GigaByte (Oct 2021)

Atria: an ultra-fast and accurate trimmer for adapter and quality trimming

  • Jiacheng Chuan ,
  • Aiguo Zhou ,
  • Lawrence Richard Hale ,
  • Miao He ,
  • Xiang Li

DOI
https://doi.org/10.46471/gigabyte.31

Abstract

Read online

With advances in next-generation sequencing, adapters attached to reads and low-quality bases directly and implicitly hinder downstream analysis. For example, they can produce false-positive single nucleotide polymorphisms (SNP), and generate fragmented assemblies. There is a need for a fast trimming algorithm to remove adapters precisely, especially in read tails with relatively low quality. Here, we present Atria, a trimming program that matches the adapters in paired reads and finds possible overlapped regions using a fast and carefully designed byte-based matching algorithm (O (n) time with O (1) space).
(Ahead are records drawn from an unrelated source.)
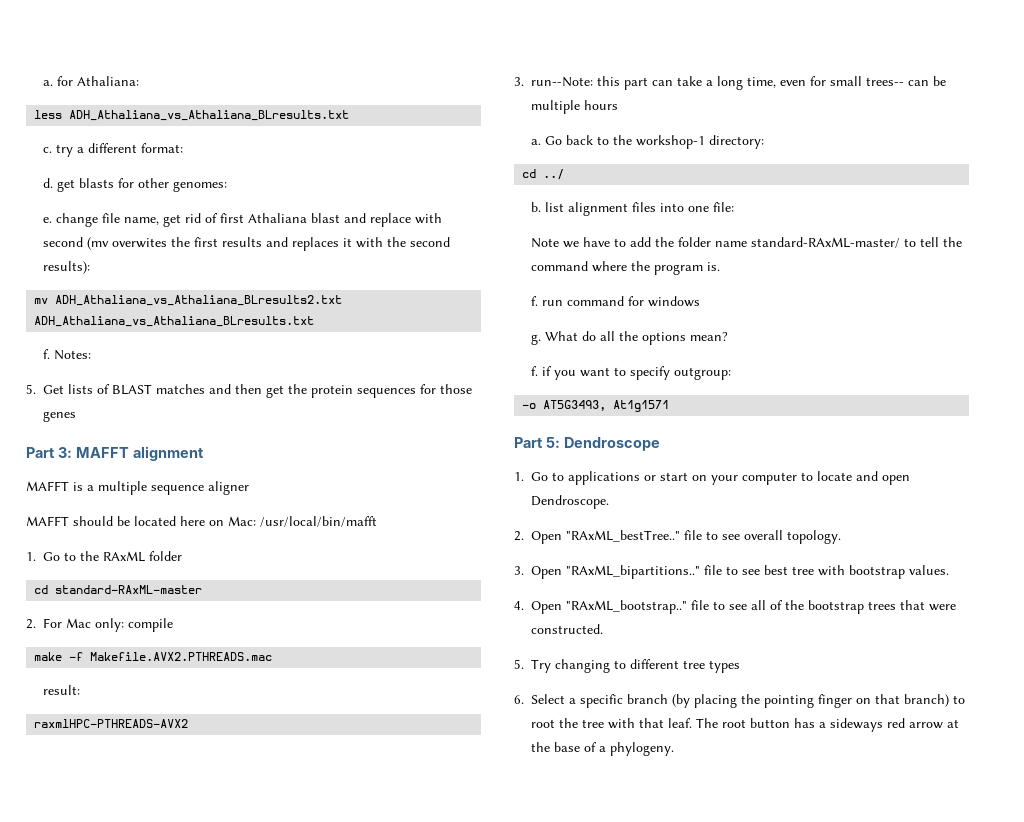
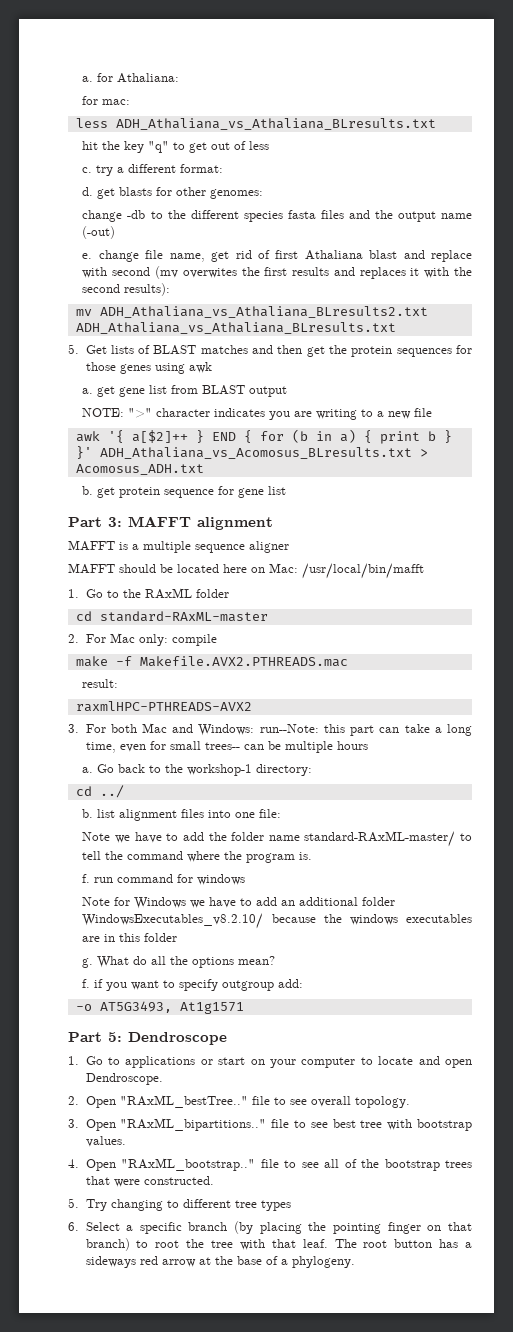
(139, 81) none -> [82,96,131,105] // for mac:
(350, 115) none -> [82,141,270,153] // hit the key "q" to get out of less
(227, 186) none -> [82,210,473,222] [82,226,116,239] // change -db to the different species fasta files and the output name (-out)
[42,349,91,360] // f. Notes: -> (396, 328) none
(76, 416) none -> [154,362,212,374] [82,385,288,397] [82,408,433,420] [75,429,452,444] [75,446,428,459] [75,464,204,475] [82,486,287,498] using awk // a. get gene list from BLAST output // NOTE: ">" character indicates you are writing to a new file // awk '{ a[$2]++ } END { for (b in a) { print b } }' ADH_Athaliana_vs_Acomosus_BLresults.txt > Acomosus_ADH.txt // b. get protein sequence for gene list
(524, 81) none -> [85,723,255,736] For both Mac and Windows:
(700, 301) none -> [82,897,396,909] [82,913,472,929] [82,933,178,942] // Note for Windows we have to add an additional folder WindowsExecutables_v8.2.10/ because the windows executables are in this folder
[673,367,731,380] outgroup: -> [222,979,304,991] outgroup add:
Atria also implements multi-threading in both sequence processing and file compression and supports single-end reads. Compared with other trimmers, Atria performs favorably in various trimming and runtime benchmarks of both simulated and real data. We also provide a fast and lightweight byte-based matching algorithm, which can be used in various short-sequence matching applications, such as primer search and seed scanning before alignment.